- WORK INSTRUCTION -
Your output should be each line from the material below that has the word "username".

- GIVEN INFORMATION -
*** Block opens ***
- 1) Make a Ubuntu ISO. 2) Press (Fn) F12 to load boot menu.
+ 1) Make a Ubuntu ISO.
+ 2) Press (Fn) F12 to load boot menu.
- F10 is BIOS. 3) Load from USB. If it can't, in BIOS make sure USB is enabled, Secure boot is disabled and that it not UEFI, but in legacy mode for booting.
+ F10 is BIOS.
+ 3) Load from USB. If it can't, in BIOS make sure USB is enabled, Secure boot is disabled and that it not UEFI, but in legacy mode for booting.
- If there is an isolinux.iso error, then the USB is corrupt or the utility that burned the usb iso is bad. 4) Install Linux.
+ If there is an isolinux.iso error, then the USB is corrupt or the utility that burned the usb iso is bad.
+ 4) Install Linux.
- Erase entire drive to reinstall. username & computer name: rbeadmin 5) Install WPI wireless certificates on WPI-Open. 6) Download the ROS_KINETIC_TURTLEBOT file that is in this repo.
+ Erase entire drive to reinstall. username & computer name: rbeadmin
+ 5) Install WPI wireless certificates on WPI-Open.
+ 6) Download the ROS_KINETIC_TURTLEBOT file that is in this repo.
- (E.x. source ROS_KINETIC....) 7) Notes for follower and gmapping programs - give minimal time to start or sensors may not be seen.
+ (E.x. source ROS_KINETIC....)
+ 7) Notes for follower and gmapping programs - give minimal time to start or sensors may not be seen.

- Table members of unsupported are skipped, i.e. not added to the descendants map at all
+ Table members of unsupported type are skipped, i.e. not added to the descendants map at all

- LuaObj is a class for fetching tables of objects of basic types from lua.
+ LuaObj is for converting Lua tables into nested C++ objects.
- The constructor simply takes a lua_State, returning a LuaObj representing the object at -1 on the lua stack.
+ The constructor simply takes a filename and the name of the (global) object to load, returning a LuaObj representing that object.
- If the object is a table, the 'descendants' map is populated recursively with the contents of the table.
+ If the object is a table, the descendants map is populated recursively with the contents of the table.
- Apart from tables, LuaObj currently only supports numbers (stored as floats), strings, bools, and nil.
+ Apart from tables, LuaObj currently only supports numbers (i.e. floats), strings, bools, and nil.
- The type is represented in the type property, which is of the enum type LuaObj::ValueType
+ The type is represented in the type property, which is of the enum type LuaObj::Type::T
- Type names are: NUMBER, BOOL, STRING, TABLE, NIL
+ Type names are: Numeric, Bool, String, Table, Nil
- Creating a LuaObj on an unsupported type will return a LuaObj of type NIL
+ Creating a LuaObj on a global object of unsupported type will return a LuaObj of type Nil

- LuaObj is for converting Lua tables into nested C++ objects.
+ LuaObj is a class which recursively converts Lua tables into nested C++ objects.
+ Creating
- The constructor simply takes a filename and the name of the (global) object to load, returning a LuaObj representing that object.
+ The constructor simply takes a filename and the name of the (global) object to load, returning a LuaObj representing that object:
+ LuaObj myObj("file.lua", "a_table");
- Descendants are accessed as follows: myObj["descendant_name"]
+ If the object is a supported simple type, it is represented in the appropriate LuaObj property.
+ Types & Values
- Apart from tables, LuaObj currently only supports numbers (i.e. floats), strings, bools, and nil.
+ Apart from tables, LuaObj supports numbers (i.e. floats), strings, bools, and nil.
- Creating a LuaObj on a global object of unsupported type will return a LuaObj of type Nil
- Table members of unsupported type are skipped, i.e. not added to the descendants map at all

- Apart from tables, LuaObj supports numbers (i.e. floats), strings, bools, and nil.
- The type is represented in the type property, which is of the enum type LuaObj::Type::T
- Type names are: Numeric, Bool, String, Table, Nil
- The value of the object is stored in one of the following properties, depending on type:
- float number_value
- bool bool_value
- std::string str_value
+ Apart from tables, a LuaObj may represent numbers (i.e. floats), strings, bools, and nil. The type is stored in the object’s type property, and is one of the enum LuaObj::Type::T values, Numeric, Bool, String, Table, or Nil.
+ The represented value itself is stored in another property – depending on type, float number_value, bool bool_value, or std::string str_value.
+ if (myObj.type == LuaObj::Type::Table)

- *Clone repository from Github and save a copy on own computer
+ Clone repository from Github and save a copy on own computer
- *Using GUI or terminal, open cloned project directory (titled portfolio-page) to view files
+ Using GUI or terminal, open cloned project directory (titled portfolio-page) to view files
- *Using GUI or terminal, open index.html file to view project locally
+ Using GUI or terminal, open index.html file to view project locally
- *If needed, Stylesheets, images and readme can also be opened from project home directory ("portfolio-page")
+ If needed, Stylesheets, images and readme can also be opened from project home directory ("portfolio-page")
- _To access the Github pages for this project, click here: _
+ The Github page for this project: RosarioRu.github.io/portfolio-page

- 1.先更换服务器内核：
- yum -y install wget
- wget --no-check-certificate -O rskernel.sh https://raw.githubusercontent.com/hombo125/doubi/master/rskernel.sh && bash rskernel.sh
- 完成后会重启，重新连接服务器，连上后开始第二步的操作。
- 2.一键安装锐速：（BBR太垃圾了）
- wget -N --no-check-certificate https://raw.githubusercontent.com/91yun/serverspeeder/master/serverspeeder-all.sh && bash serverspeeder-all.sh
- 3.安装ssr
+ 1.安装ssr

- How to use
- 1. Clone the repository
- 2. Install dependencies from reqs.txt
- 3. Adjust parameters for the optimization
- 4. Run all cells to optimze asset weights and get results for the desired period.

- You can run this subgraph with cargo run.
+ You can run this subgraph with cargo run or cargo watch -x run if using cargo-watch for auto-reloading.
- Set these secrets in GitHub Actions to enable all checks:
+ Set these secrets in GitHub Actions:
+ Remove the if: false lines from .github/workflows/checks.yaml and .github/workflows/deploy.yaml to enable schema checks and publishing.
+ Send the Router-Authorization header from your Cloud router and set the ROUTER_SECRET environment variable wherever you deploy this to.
*** Block closes ***
- EXERCISE ANSWER -
- Erase entire drive to reinstall. username & computer name: rbeadmin 5) Install WPI wireless certificates on WPI-Open. 6) Download the ROS_KINETIC_TURTLEBOT file that is in this repo.
+ Erase entire drive to reinstall. username & computer name: rbeadmin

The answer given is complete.